Right now, before the construction starts, the city must mitigate vehicle violence on its detour route with physical barriers for vulnerable non-vehicular road users. Pedestrians and cyclists traveling on surface-street corridors during construction further south in Manhattan have real signage and protected by-passes, often orange-and-white water-filled barriers. We demand such protection for our detour during the greenway construction.

Moving forward, the city must mend the loophole that gives Parks the sole authority to close vital, safe bicycle corridors without the same safety oversight given to construction on other transportation links. We need explicit regulations to insure the continual availability of safe bike lanes, especially one so important as the Hudson greenway.

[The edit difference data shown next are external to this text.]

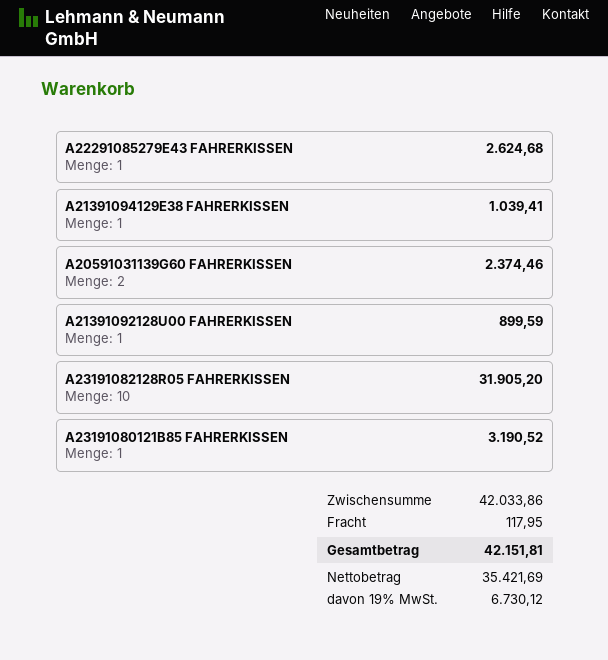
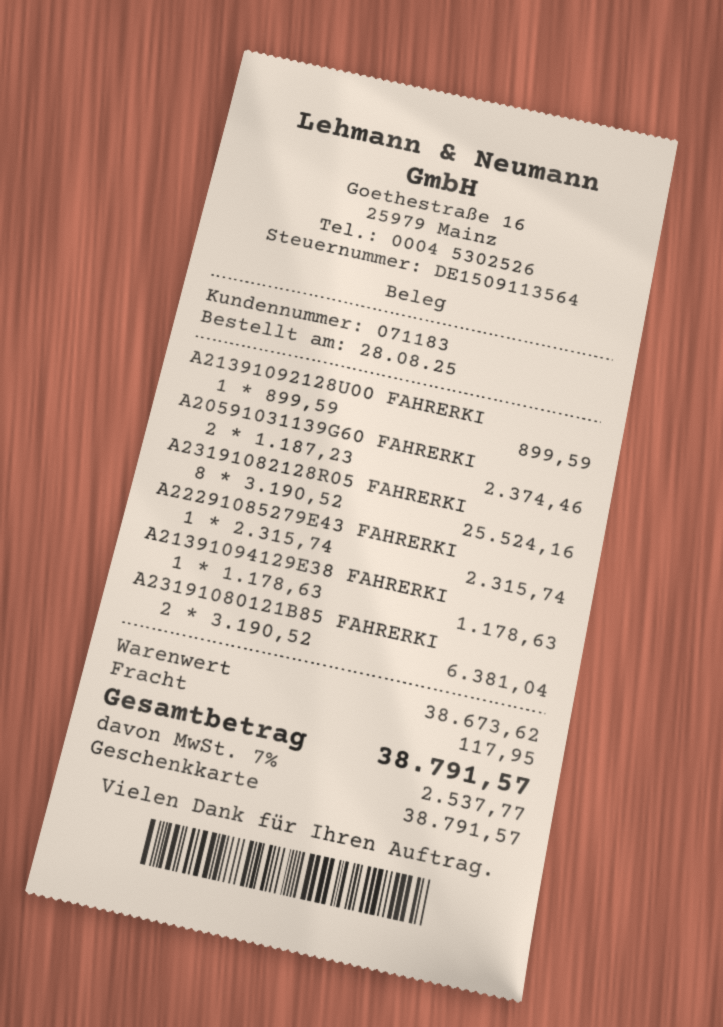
A22291085279E43 FAHRERKISSEN: 1 for 2624.68 -> 1 for 2315.74
A21391094129E38 FAHRERKISSEN: 1 for 1039.41 -> 1 for 1178.63
A23191082128R05 FAHRERKISSEN: 10 for 31905.20 -> 8 for 25524.16
A23191080121B85 FAHRERKISSEN: 1 for 3190.52 -> 2 for 6381.04
subtotal: 42033.86 -> 38673.62
tax: 19% = 6730.12 -> 7% = 2537.77
total: 42151.81 -> 38791.57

Last August, my school-aged children and I witnessed a crash on Parks’ proposed greenway detour: A grandmother on an electric kick-scooter was struck by a livery cab driver conducting a random, mid-block U-turn opposite the Ann Loftus playground on Broadway at Riverside Drive in Inwood. We were traumatized by seeing a woman who was following traffic laws — but not protected by the metal body of a car — have her life altered so suddenly. Cars continued to drive fast around her prone form. Other pedestrians on the street asked her if she wanted to be taken to the sidewalk to avoid getting run over. With that incident fresh in our minds, my kids and I are too afraid to attempt cycling on the Parks-proposed detour.

Allegra N. LeGrande
Allegra N. LeGrande

Crashes involving cars and vulnerable road users are common in the area. From May 2020 through April 2022, there were 255 reported crashes on the surface streets selected for the detour, injuring 20 cyclists and 18 pedestrians, according to city data, with a higher incidence of collisions during the summer when the greenway gets more use. The predictable, seasonal uptick in bike and pedestrian collisions on Broadway likely will worsen with the detoured greenway traffic.

Knowing the repairs were coming and necessary, the community asked for years leading up to the construction that the Parks and Transportation departments provide for a safe bike lane connector during the closure. Community Board 12 encouraged the city to find a safe detour during the closure. Among the ideas recommended was that an underused lane on the northbound Henry Hudson Parkway be repurposed inexpensively with jersey barriers as a protected bike lane during the repair. The state DOT, interestingly, did not reject the suggestion out of hand — it did, however, ask for a go-ahead from the city before it would review the matter. That never happened.

More recently, the community board asked if federal infrastructure funds could be found for straightening out the narrow, hilly, dangerous section of the greenway slated for construction closure by moving the path, which now runs next to the parkway, to the waterfront. Such a project was constructed with federal funds on another stretch of the greenway during the Bloomberg administration. We await an answer.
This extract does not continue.